Robin Tress, of the Council of Canadians, and members of SWAGR… set up shop on a midweek evening in front of the Halifax Central Library on Spring Garden Road to share information about the perceived dangers of the project.

“This project exposes a huge amount of risk to water, huge risk to climate and our energy system and it completely disregards indigenous rights,” Tress said as passersby stopped to ask questions and look at photos of the truck house gathering place that the Mi’kmaq community built just beyond the company’s fences at the river site.

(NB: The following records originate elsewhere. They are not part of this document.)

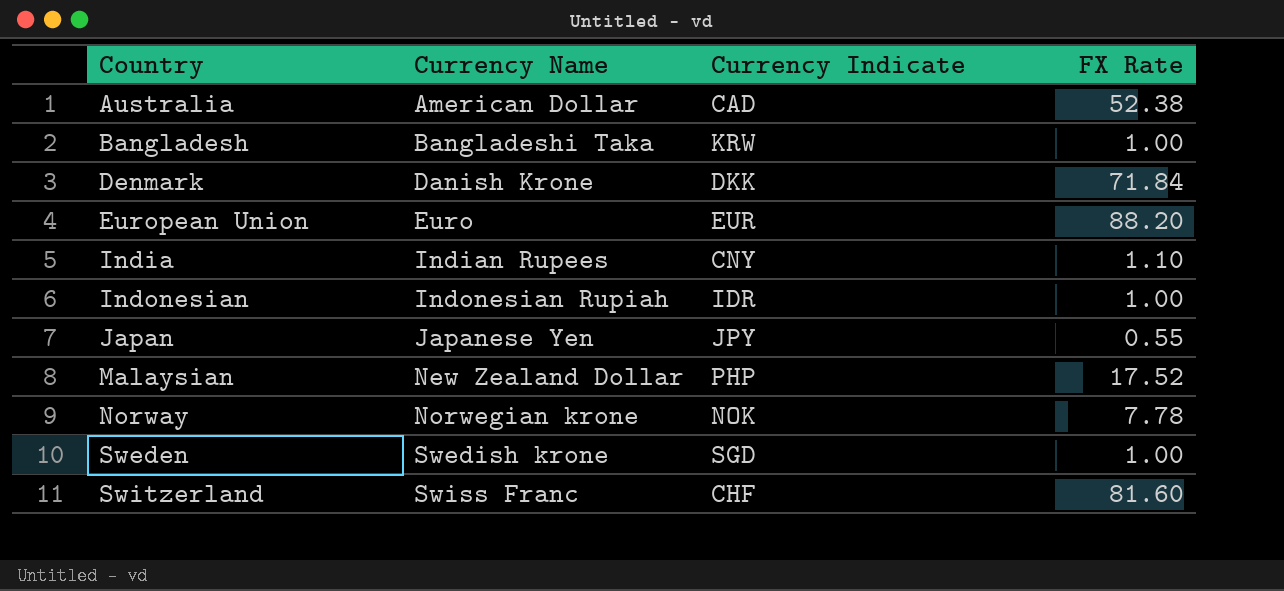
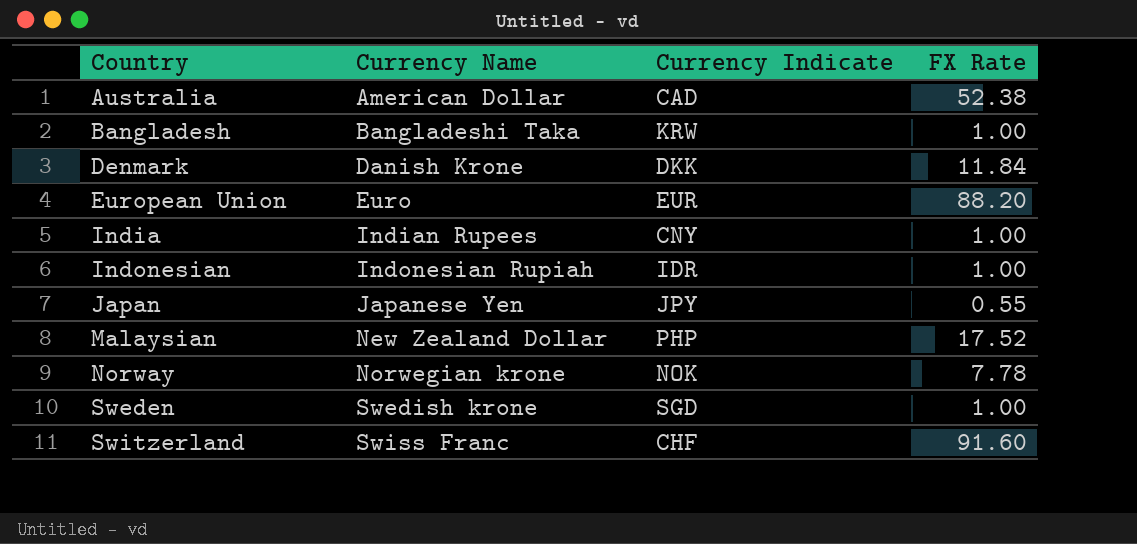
Denmark | FX Rate: 71.84 -> 11.84
India | FX Rate: 1.10 -> 1.00
Switzerland | FX Rate: 81.60 -> 91.60

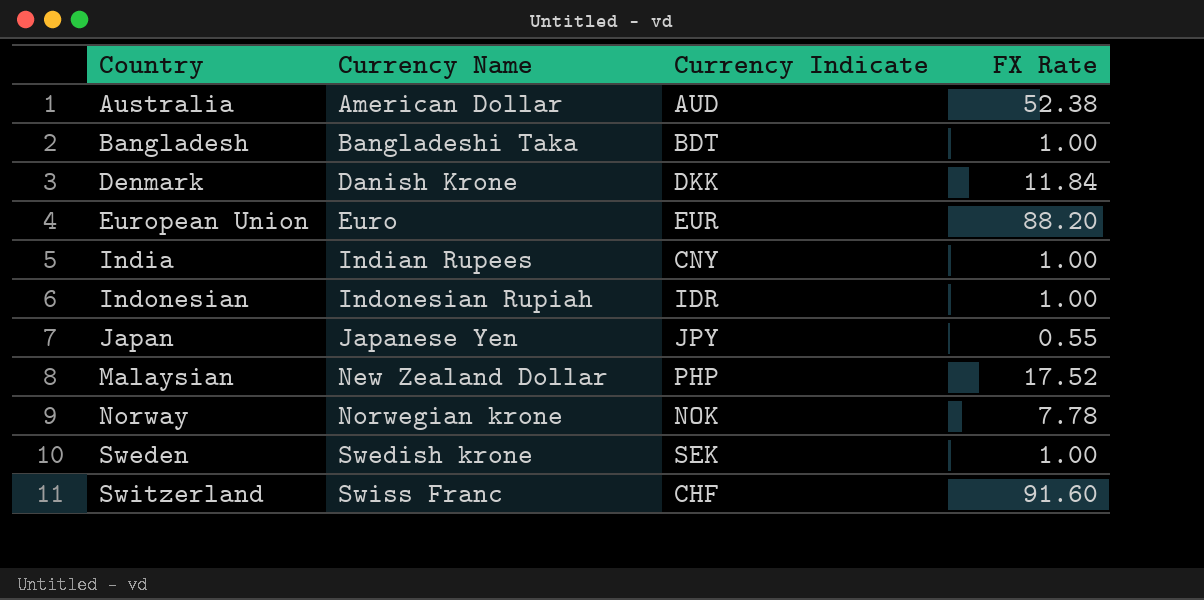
Australia | Currency Indicate: CAD -> AUD
Bangladesh | Currency Indicate: KRW -> BDT
Sweden | Currency Indicate: SGD -> SEK

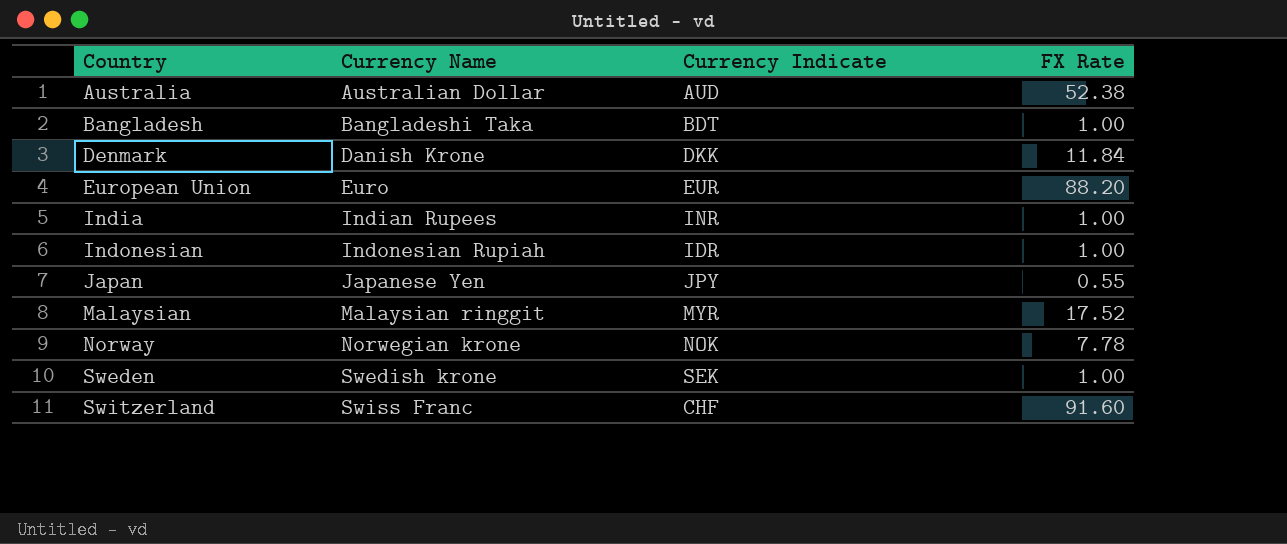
Australia | Currency Name: American Dollar -> Australian Dollar
India | Currency Indicate: CNY -> INR
Malaysian | Currency Name: New Zealand Dollar -> Malaysian ringgit
Malaysian | Currency Indicate: PHP -> MYR

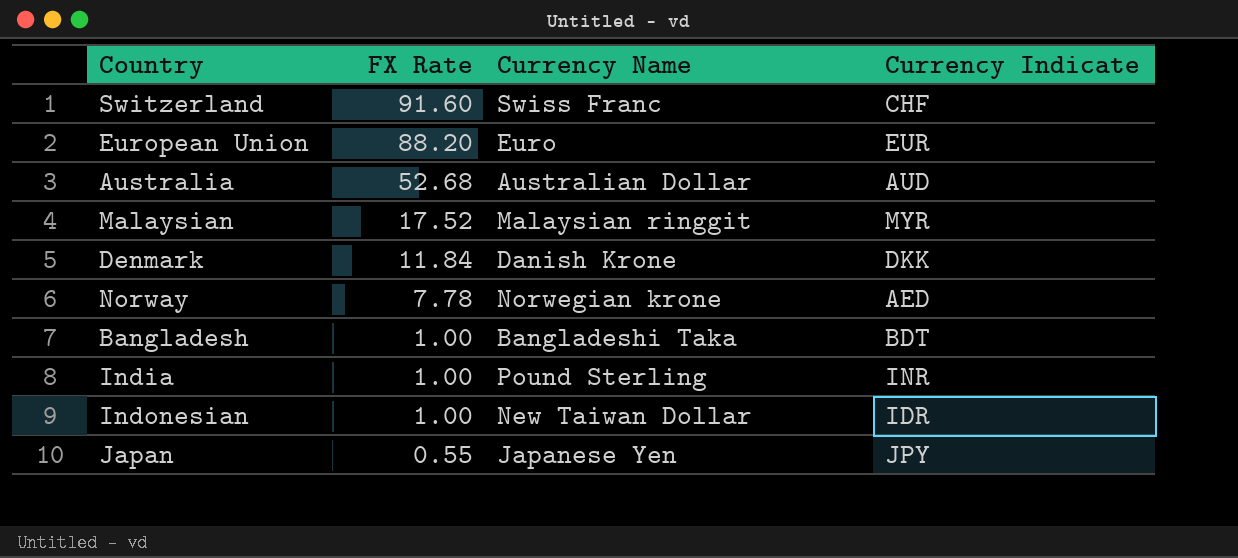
row order: Country ascending -> FX Rate descending
column FX Rate | position: 4 -> 2
row Sweden: Swedish krone | SEK | 1.00 -> none
Australia | FX Rate: 52.38 -> 52.68
Norway | Currency Indicate: NOK -> AED
India | Currency Name: Indian Rupees -> Pound Sterling
Indonesian | Currency Name: Indonesian Rupiah -> New Taiwan Dollar

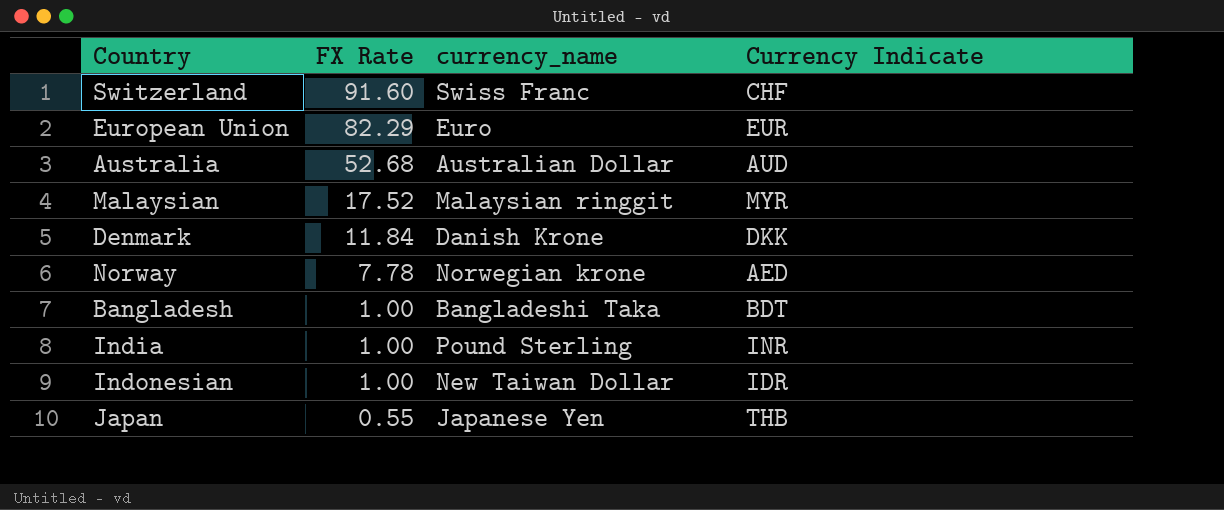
column name: Currency Name -> currency_name
European Union | FX Rate: 88.20 -> 82.29
Japan | Currency Indicate: JPY -> THB

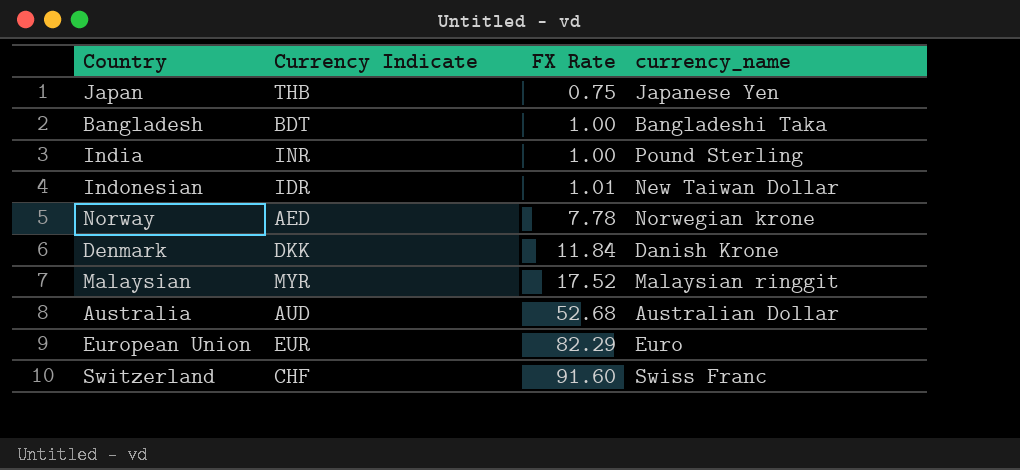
row order: FX Rate descending -> FX Rate ascending
column Currency Indicate | position: 4 -> 2
Japan | FX Rate: 0.55 -> 0.75
Indonesian | FX Rate: 1.00 -> 1.01

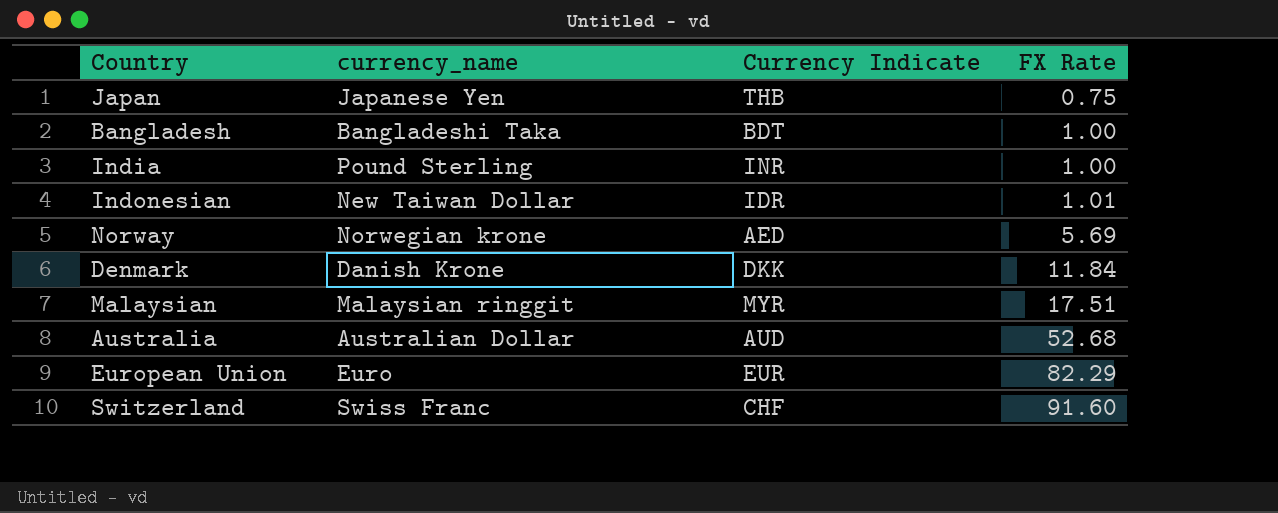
column currency_name | position: 4 -> 2
Norway | FX Rate: 7.78 -> 5.69
Malaysian | FX Rate: 17.52 -> 17.51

“Every stage of the project risks water in its own special way,” Tress said. “Making the caverns produces a huge amount of salt brine which is saltier than seawater. It has to be pumped across farmers’ fields through a pipeline and then be pumped into the Shubenacadie River. That on its own is risking the river and the land that the pipeline is going over because if it bursts, then you have a farm full of salt.”

She said when the caverns are created, they will be filled with high-pressure natural gas with a good possibility of leakage into the groundwater system.

“In North America, projects like this have a 60 per cent fail rate. Gas is leaking at some point, something is catching on fire, something is going quite seriously wrong. Why would we take those chances here?

“My question is how many jobs is this project going to create versus how many is it going to risk. There are already people working in fishing, there are already people who have businesses in that area. How many of those actual jobs that exist today will be at risk or will be lost because of this project.”

 

The truckhouse solidarity tent created space in Halifax to meet and discuss the many issues with the Alton Gas project, and to demonstrate solidarity with frontline water protectors on the Shubenacadie River. Photo: Local Xpress.